Emma swallowed hard. Then she sent a text to Neal and left the bathroom.


In the kitchen, Henry was drinking orange juice straight out of the bottle. Like father, like son, she thought wryly. To be fair, Neal only did it when he intended on finishing what was left in the bottle. Henry was holding a quart bottle that had been more than three quarters full a couple of minutes ago. "Uh, kid…" she tried.

She could make up a bed on the sofa. In the morning, she could call a lawyer. Wait. If she told a lawyer what was going on, was she technically confessing to kidnapping? Did a lawyer have to report that?

It's not kidnapping if he shows up on my doorstep.

Is it kidnapping if I have no legal right to him and I don't let the authorities know he's here? What about if his adoptive parents reported him missing?

She knew quite a bit about the law, at least insofar as what she could and couldn't do, both as a PI and as a bounty hunter. This, on the other hand, was beyond her.

Henry set down the bottle. "You know," he said casually, "we should probably get going."

Emma blinked. "Going?" she repeated. "Going where?"
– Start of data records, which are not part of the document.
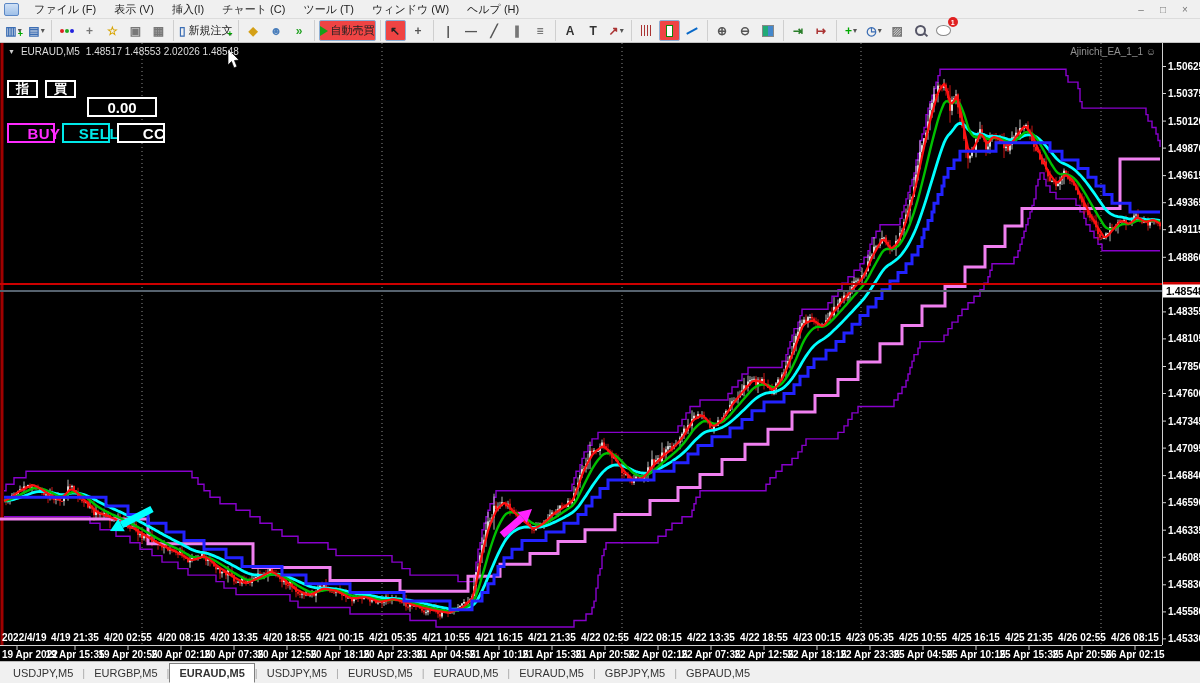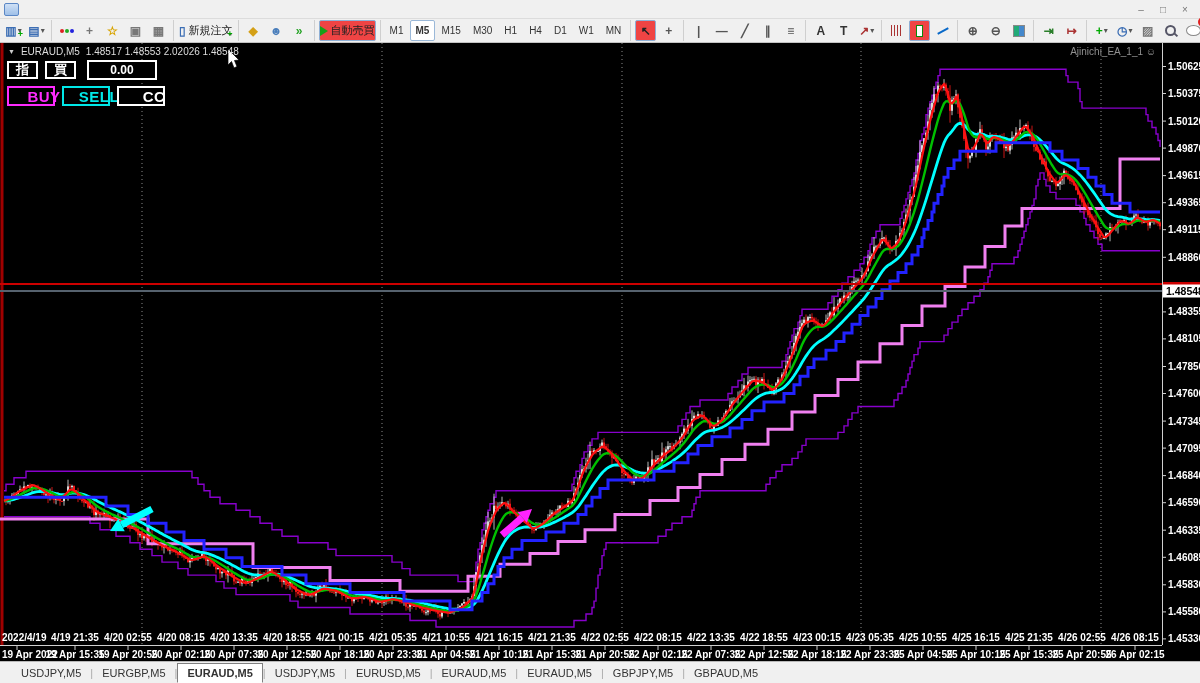"ファイル (F)" nav { html: none -> <nav> <span>ファイル (F)</span> <span>表示 (V)</span> <span>挿入(I)</span> <span>チャート (C)</span> <span>ツール (T)</span> <span>ウィンドウ (W)</span> <span>ヘルプ (H)</span> </nav> }
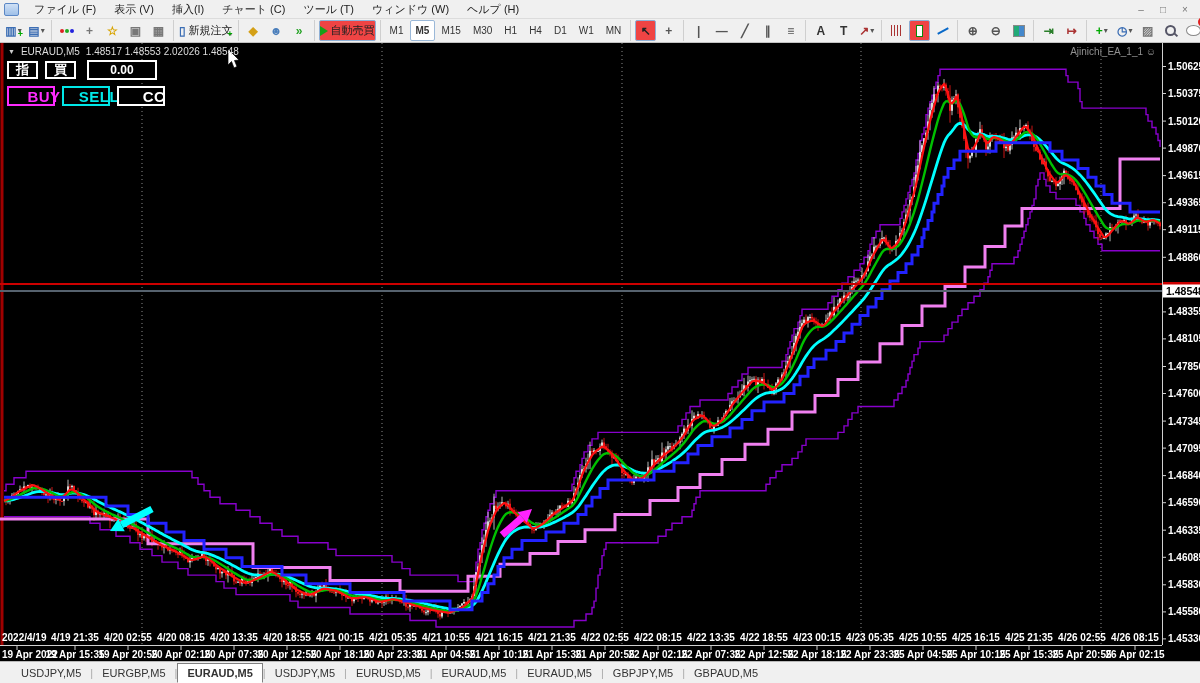"M1" div.tgroup { html: <div> <span>M1</span> <span>M5</span> <span>M15</span> <span>M30</span> <span>H1</span> <span>H4</span> <span>D1</span> <span>W1</span> <span>MN</span> </div> -> none }
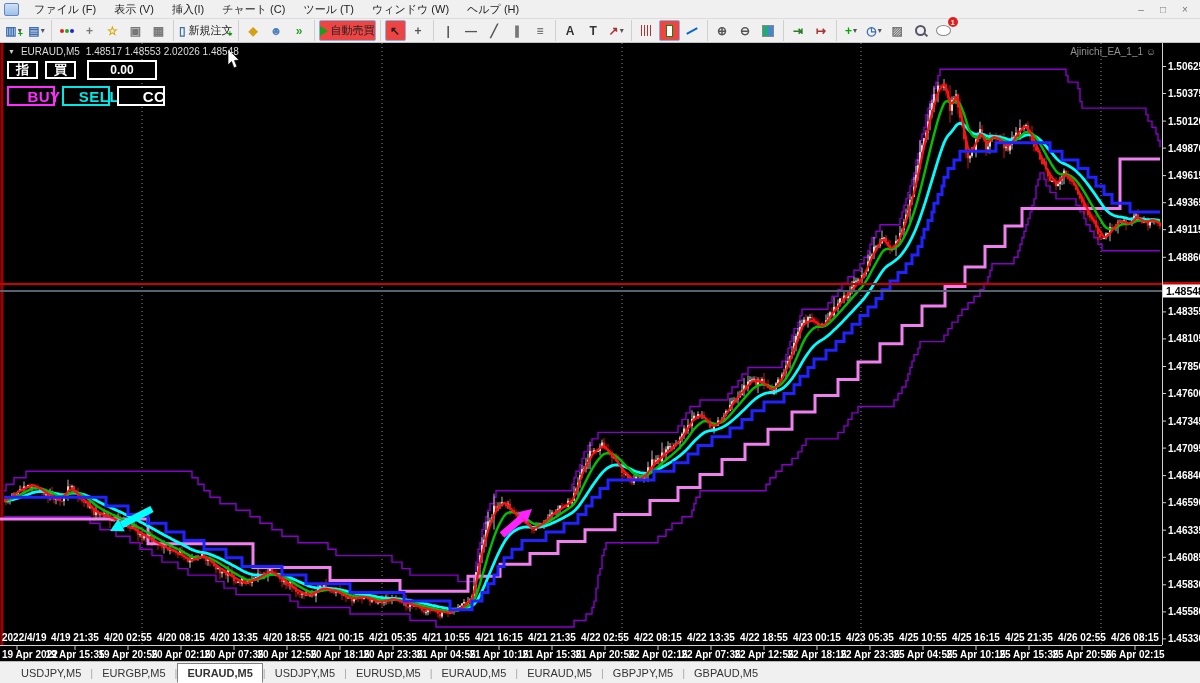"0.00" .tp-lots { font-size: 12px -> 15px; margin-top: none -> 37px }
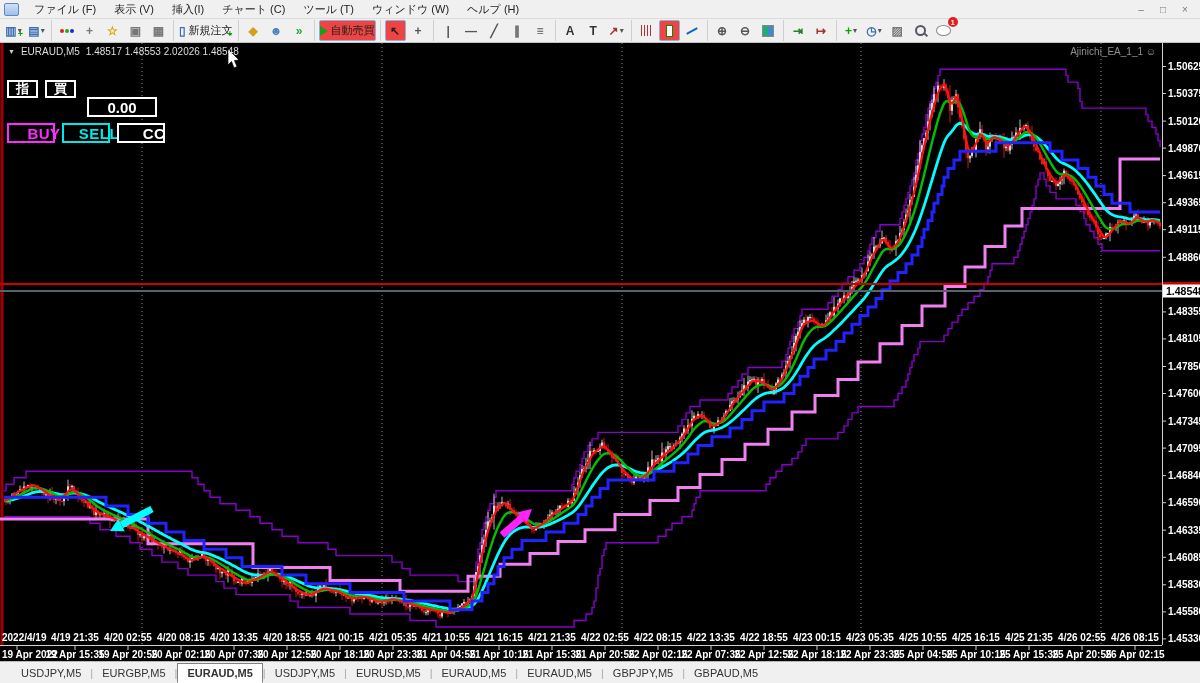"USDJPY,M5" .tabsbar { padding-left: 12px -> 4px }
"I want you to come home with me."

Emma shook her head. "That's something we can talk about tomorrow," she said. "I mean, it's late. Your fath…" She stopped. Then she continued more firmly, "Your father is out of town and I can't get hold of him right now. Meanwhile, I mean, you show up on my doorstep out of the blue; you're here ten minutes and you want to turn around and go back. What's going on?"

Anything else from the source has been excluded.